Sanità internazionale 15 Febbraio 2016 16:30

Sanità internazionale

Zika, task force europea per un vaccino

Aedes aegypti, è questo il nome della zanzara vettore di malattie quali dengue, febbre gialla e chikungunya, ma soprattutto del famigerato virus Zika, causa di un’epidemia di portata mondiale, sempre più al centro dell’attenzione mediatica. Al momento, il Paese più colpito dal virus è il Brasile, con più di un milione di contagi da aprile 2015 ad oggi, seguito dalla Colombia. I sintomi sono apparentemente poco allarmanti: di solito febbre per una settimana e sfoghi cutanei; a preoccupare sono gli oltre 400 casi di microcefalia registrati (grave malformazione neurologica pre-parto che comporta una significativa riduzione del volume del cranio e del cervello nei neonati), più altri 3670 in attesa di conferma, che sembrano strettamente e irrimediabilmente correlati al virus. Il 30 gennaio scorso, il Ministero della Salute brasiliano ha riferito di 4.783 casi di microcefalia e/o malformazioni del sistema nervoso centrale, con 76 morti infantili.
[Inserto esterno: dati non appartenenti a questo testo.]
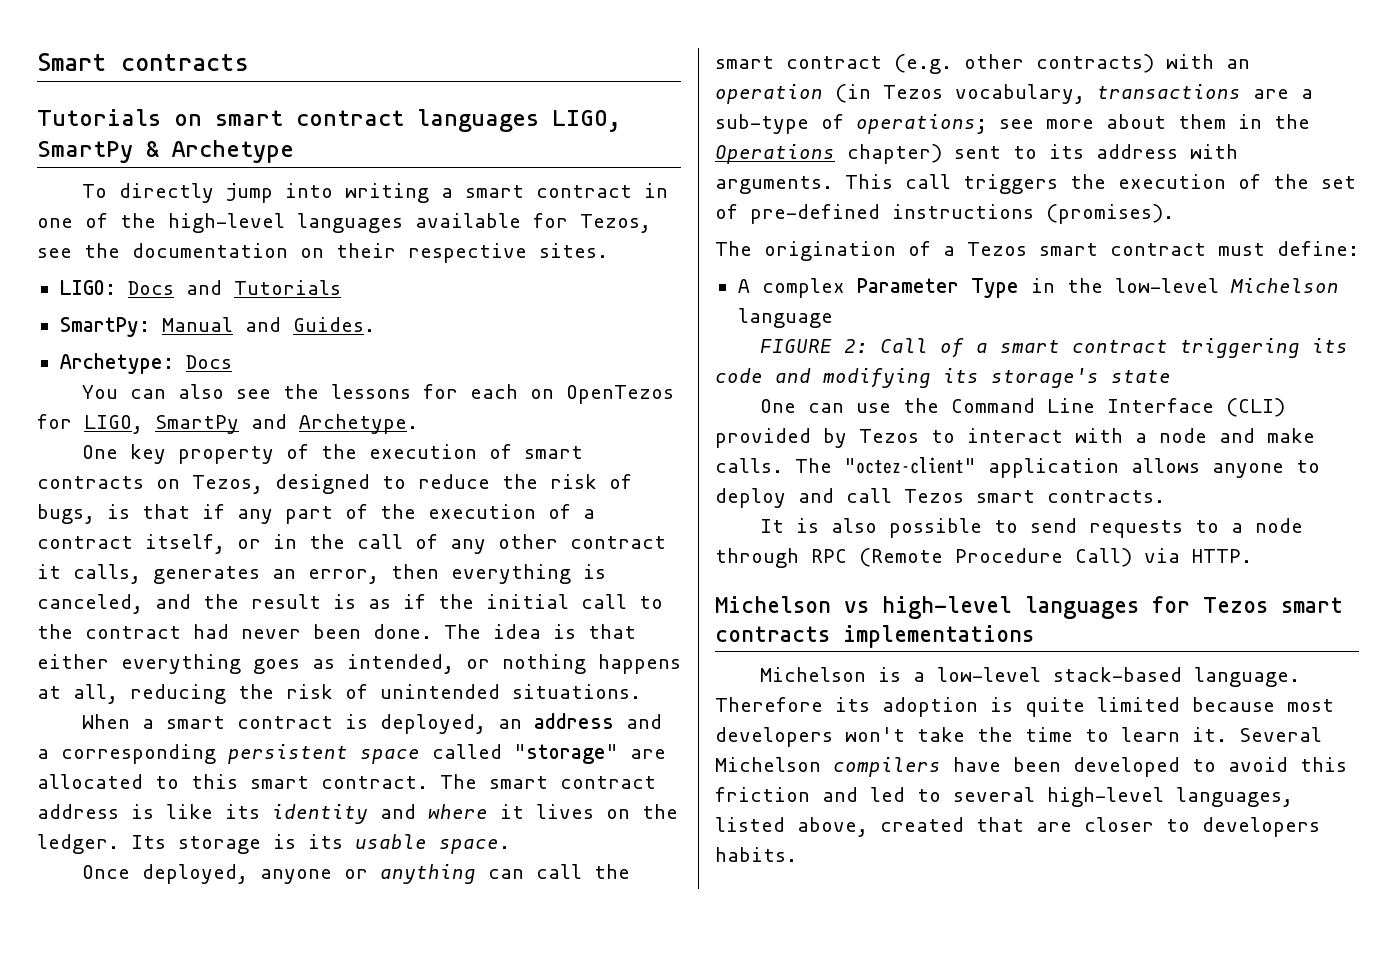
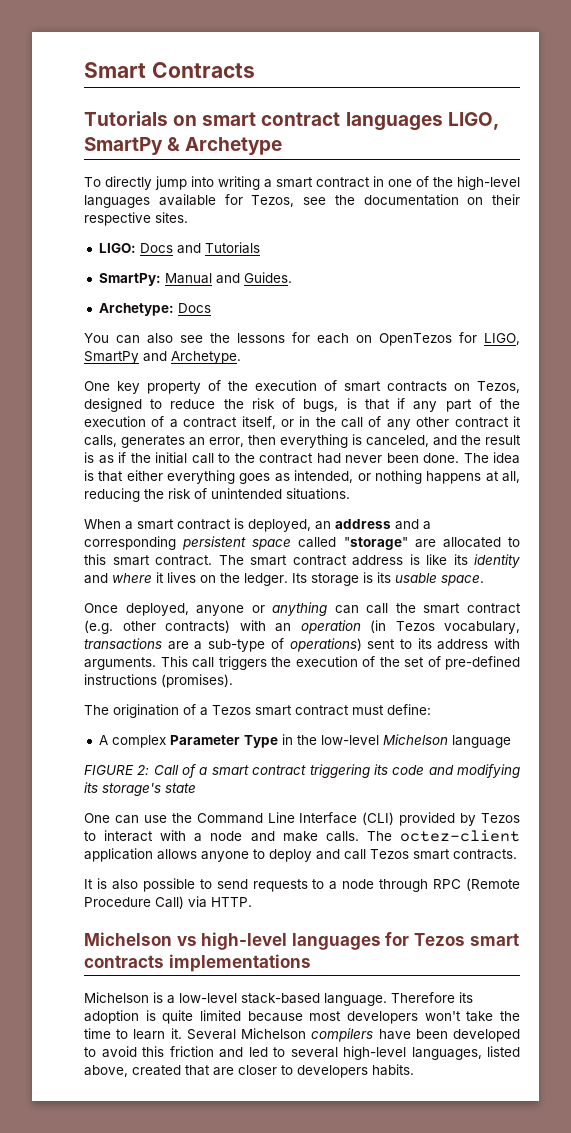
- Smart contracts
+ Smart Contracts
- Once deployed, anyone or anything can call the smart contract (e.g. other contracts) with an operation (in Tezos vocabulary, transactions are a sub-type of operations; see more about them in the Operations chapter) sent to its address with arguments.
+ Once deployed, anyone or anything can call the smart contract (e.g. other contracts) with an operation (in Tezos vocabulary, transactions are a sub-type of operations) sent to its address with arguments.
- The "octez-client" application allows anyone to deploy and call Tezos smart contracts.
+ The octez-client application allows anyone to deploy and call Tezos smart contracts.

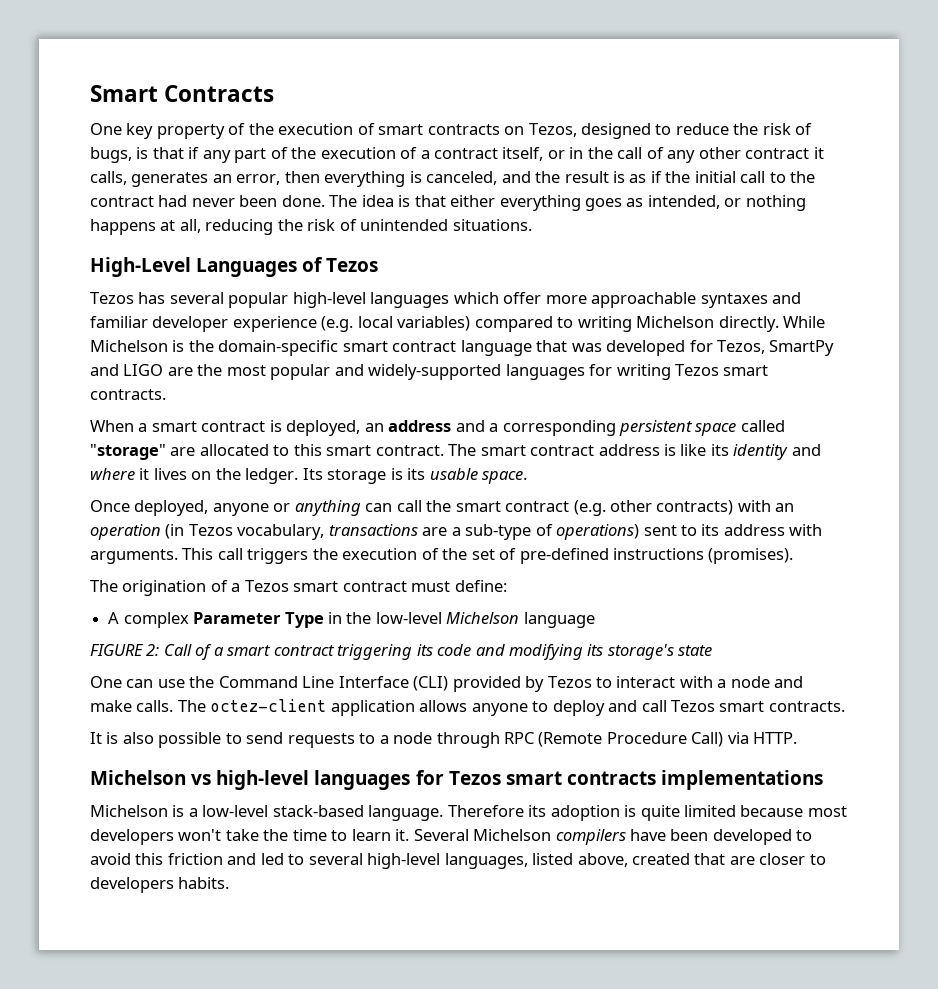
- Tutorials on smart contract languages LIGO, SmartPy & Archetype
- To directly jump into writing a smart contract in one of the high-level languages available for Tezos, see the documentation on their respective sites.
- LIGO: Docs and Tutorials
- SmartPy: Manual and Guides.
- Archetype: Docs
- You can also see the lessons for each on OpenTezos for LIGO, SmartPy and Archetype.
+ High-Level Languages of Tezos
+ Tezos has several popular high-level languages which offer more approachable syntaxes and familiar developer experience (e.g. local variables) compared to writing Michelson directly. While Michelson is the domain-specific smart contract language that was developed for Tezos, SmartPy and LIGO are the most popular and widely-supported languages for writing Tezos smart contracts.

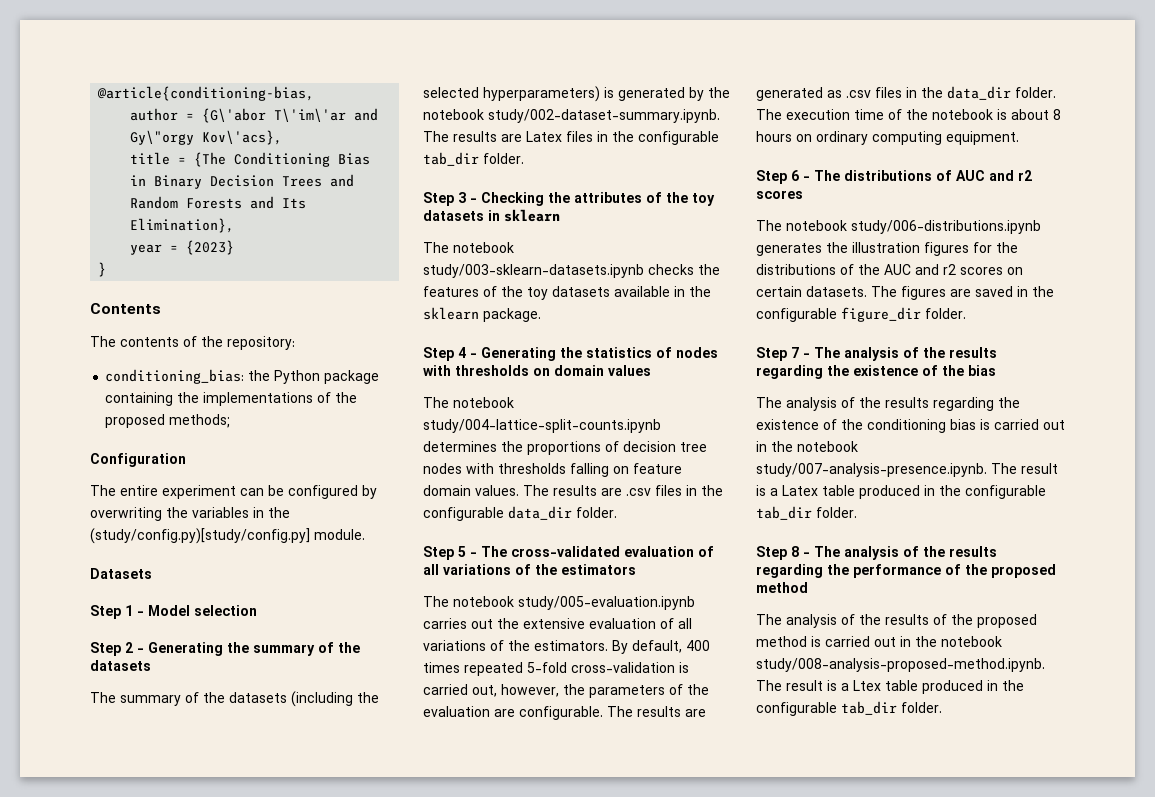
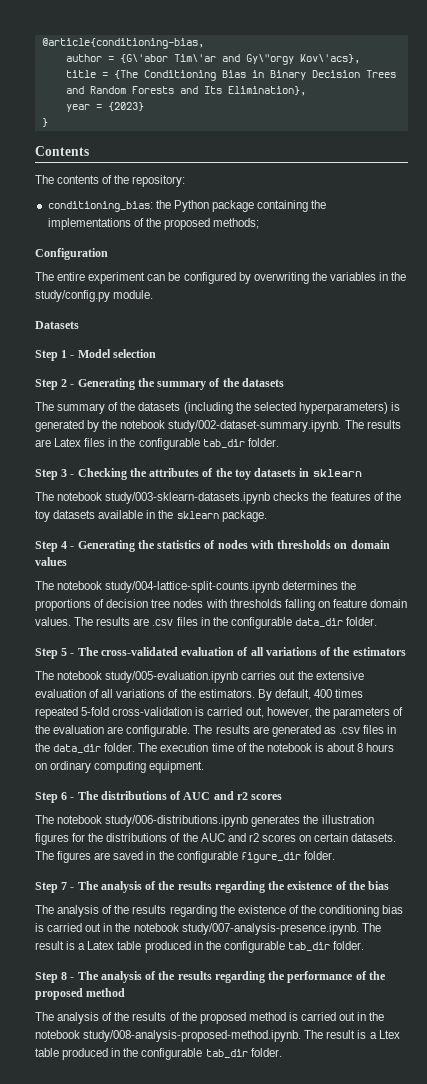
- author = {G\'abor T\'im\'ar and Gy\"orgy Kov\'acs},
+ author = {G\'abor Tim\'ar and Gy\"orgy Kov\'acs},
- The entire experiment can be configured by overwriting the variables in the (study/config.py)[study/config.py] module.
+ The entire experiment can be configured by overwriting the variables in the study/config.py module.

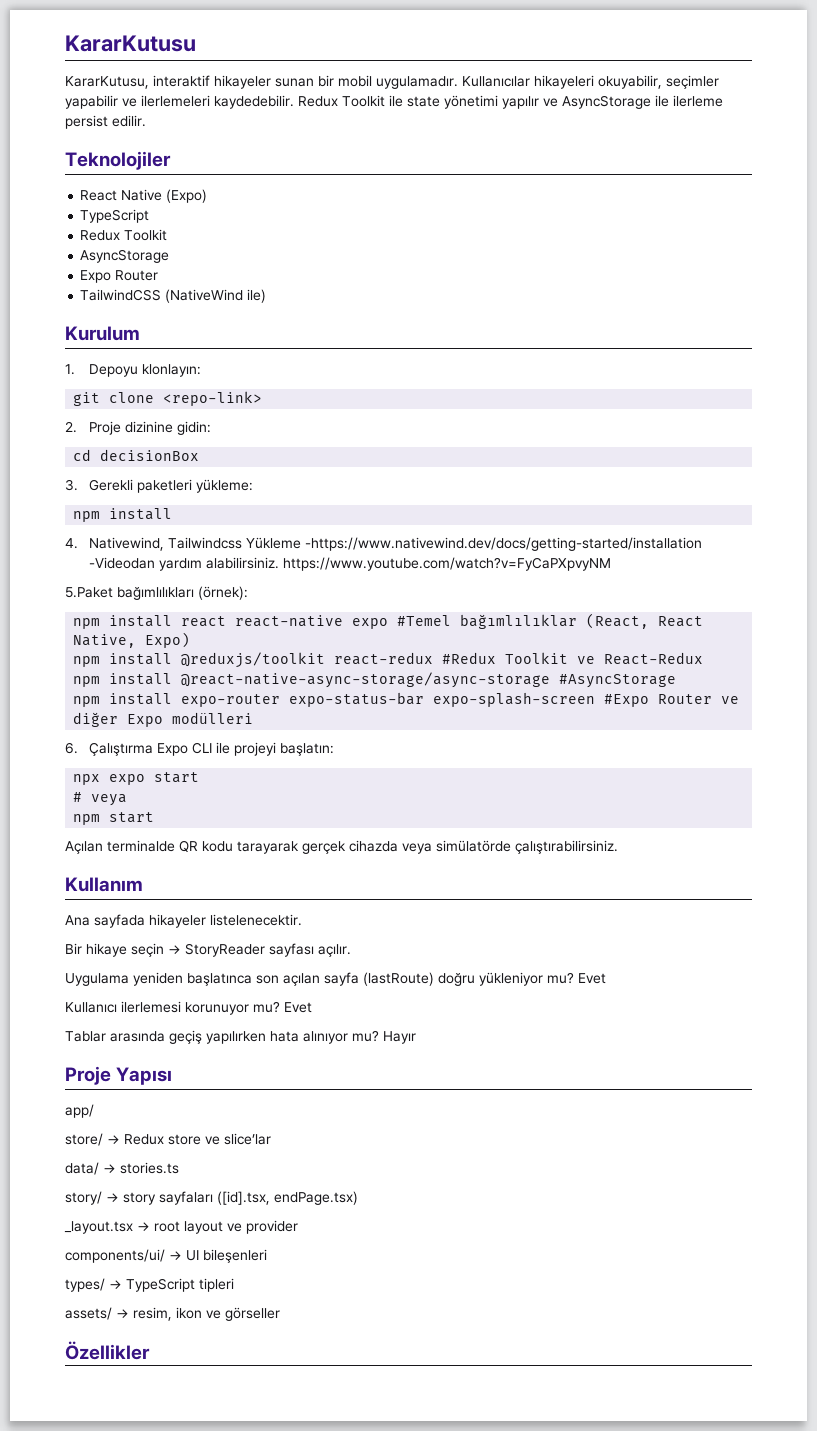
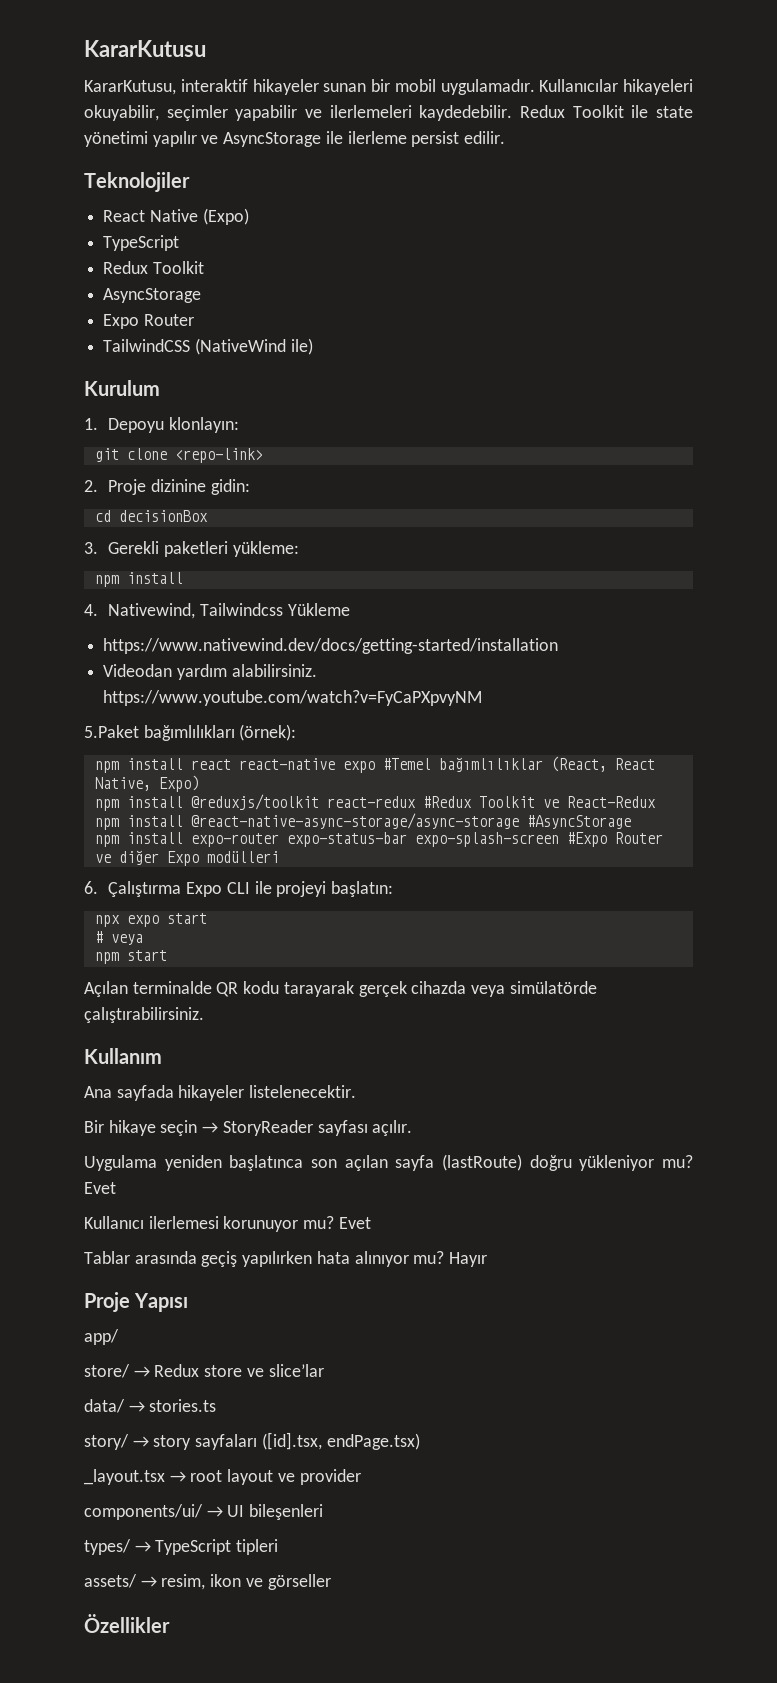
- 4. Nativewind, Tailwindcss Yükleme -https://www.nativewind.dev/docs/getting-started/installation -Videodan yardım alabilirsiniz. https://www.youtube.com/watch?v=FyCaPXpvyNM
+ 4. Nativewind, Tailwindcss Yükleme
+ https://www.nativewind.dev/docs/getting-started/installation
+ Videodan yardım alabilirsiniz. https://www.youtube.com/watch?v=FyCaPXpvyNM

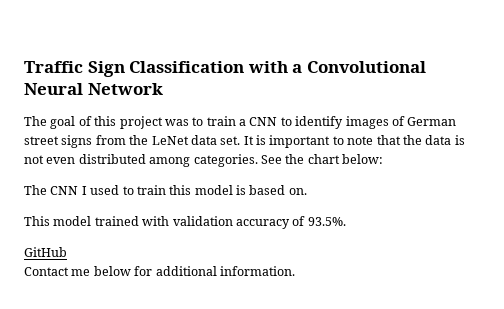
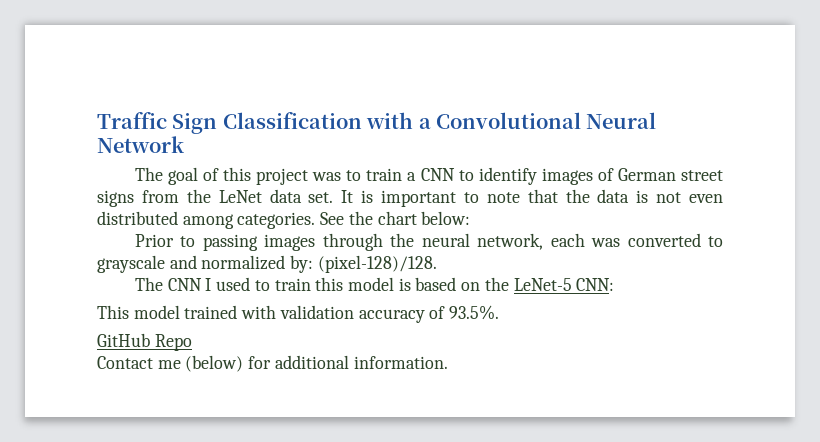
+ Prior to passing images through the neural network, each was converted to grayscale and normalized by: (pixel-128)/128.
- The CNN I used to train this model is based on.
+ The CNN I used to train this model is based on the LeNet-5 CNN:
- GitHub
+ GitHub Repo
- Contact me below for additional information.
+ Contact me (below) for additional information.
Inoltre, il virus potrebbe aver causato anche un caso di una malattia neurologica in un adulto statunitense. L’Organizzazione Mondiale della Sanità ha dichiarato lo stato di emergenza, preoccupato dal rapido aumento dei contagi che potrebbe raggiungere quota 3-4 milioni; l’Alto commissario delle Nazioni Unite per i diritti umani, Zeid Ra’ad Al Hussein, ha chiesto ai Paesi più colpiti di garantire alle donne contagiate il diritto all’aborto; l’Agenzia Europea dei Medicinali (EMA) ha risposto istituendo una task force di esperti per la ricerca e lo sviluppo di farmaci o vaccini. Il virus è già presente in 33 Paesi nel mondo, di cui 21 nel continente americano e diversi casi anche in Europa: 4 italiani, 3 inglesi, 2 spagnoli, 5 tedeschi, più un altro caso ancora in Danimarca. Inoltre, in questi ultimi giorni sono stati registrati un primo caso in Cina, due casi di trasmissione tramite trasfusione di sangue in Brasile e il primo caso di contagio per via sessuale in Texas. La paura di una diffusione globale dell’epidemia cresce.